-- LISTED RECORDS --

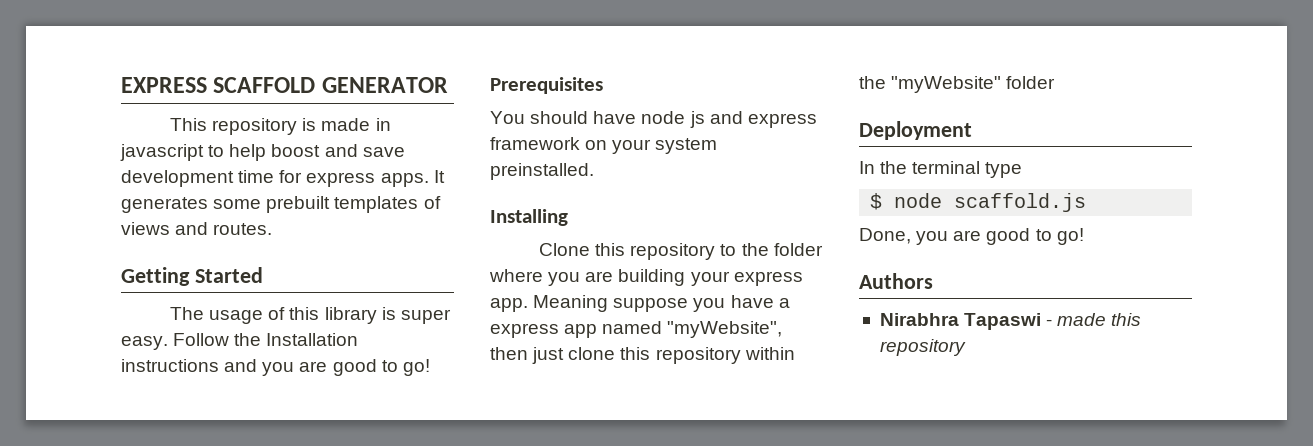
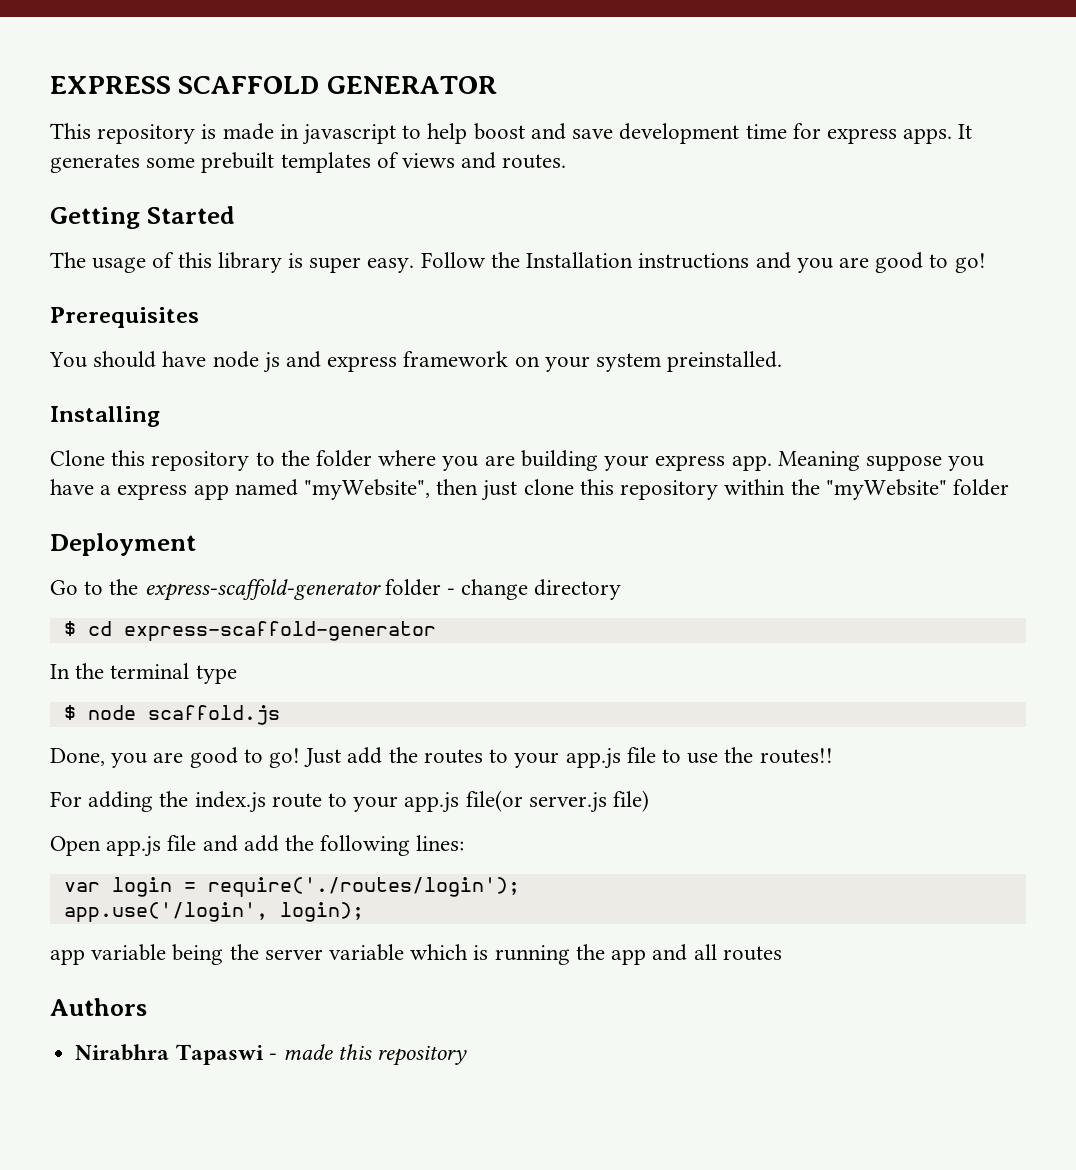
(972, 130) none -> [50,579,622,601] [63,621,436,641] // Go to the express-scaffold-generator folder - change directory // $ cd express-scaffold-generator
(1084, 236) none -> [304,747,833,769] [50,790,650,813] [50,835,465,857] [63,877,520,897] [63,902,364,922] [50,944,782,965] Just add the routes to your app.js file to use the routes!! // For adding the index.js route to your app.js file(or server.js file) // Open app.js file and add the following lines: // var login = require('./routes/login'); // app.use('/login', login); // app variable being the server variable which is running the app and all routes

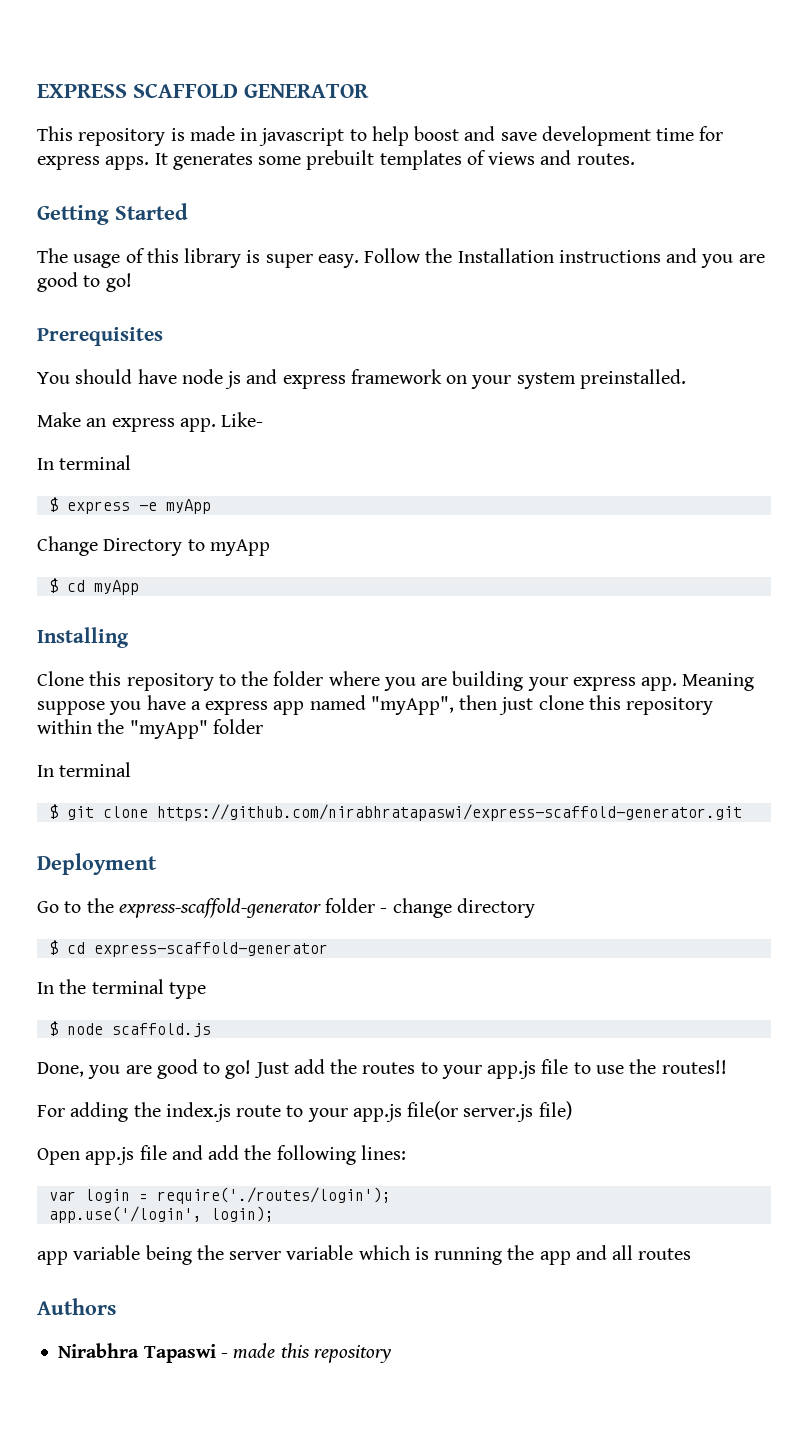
(783, 361) none -> [37,412,264,432] [37,455,132,470] [48,497,211,514] [37,536,270,556] [48,578,139,595] // Make an express app. Like- // In terminal // $ express -e myApp // Change Directory to myApp // $ cd myApp
[304,479,431,500] "myWebsite", -> [370,696,454,715] "myApp",
[825,479,1009,500] "myWebsite" folder -> [129,719,263,739] [37,762,132,777] [48,804,742,821] "myApp" folder // In terminal // $ git clone https://github.com/nirabhratapaswi/express-scaffold-generator.git

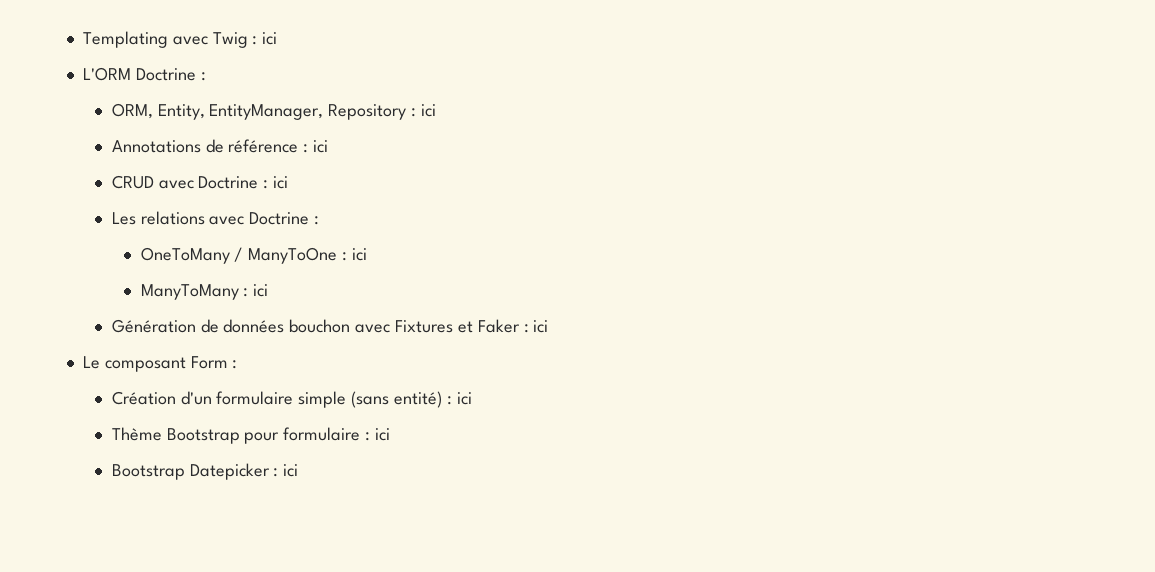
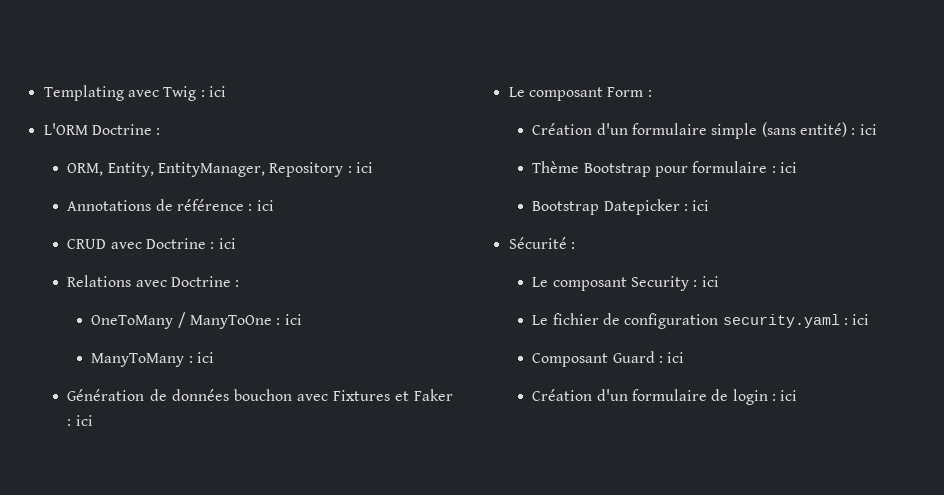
[111,211,205,225] Les relations -> [67,275,132,287] Relations
(299, 470) none -> [508,237,575,249] [532,276,719,291] [532,313,870,329] [532,351,685,367] [532,389,798,405] // Sécurité : // Le composant Security : ici // Le fichier de configuration security.yaml : ici // Composant Guard : ici // Création d'un formulaire de login : ici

-- WHAT TO DO --
Look through the data above for the word "scaffold". Report each line where it occurs.

-- EXPECTED ANSWER --
(972, 130) none -> [50,579,622,601] [63,621,436,641] // Go to the express-scaffold-generator folder - change directory // $ cd express-scaffold-generator
[825,479,1009,500] "myWebsite" folder -> [129,719,263,739] [37,762,132,777] [48,804,742,821] "myApp" folder // In terminal // $ git clone https://github.com/nirabhratapaswi/express-scaffold-generator.git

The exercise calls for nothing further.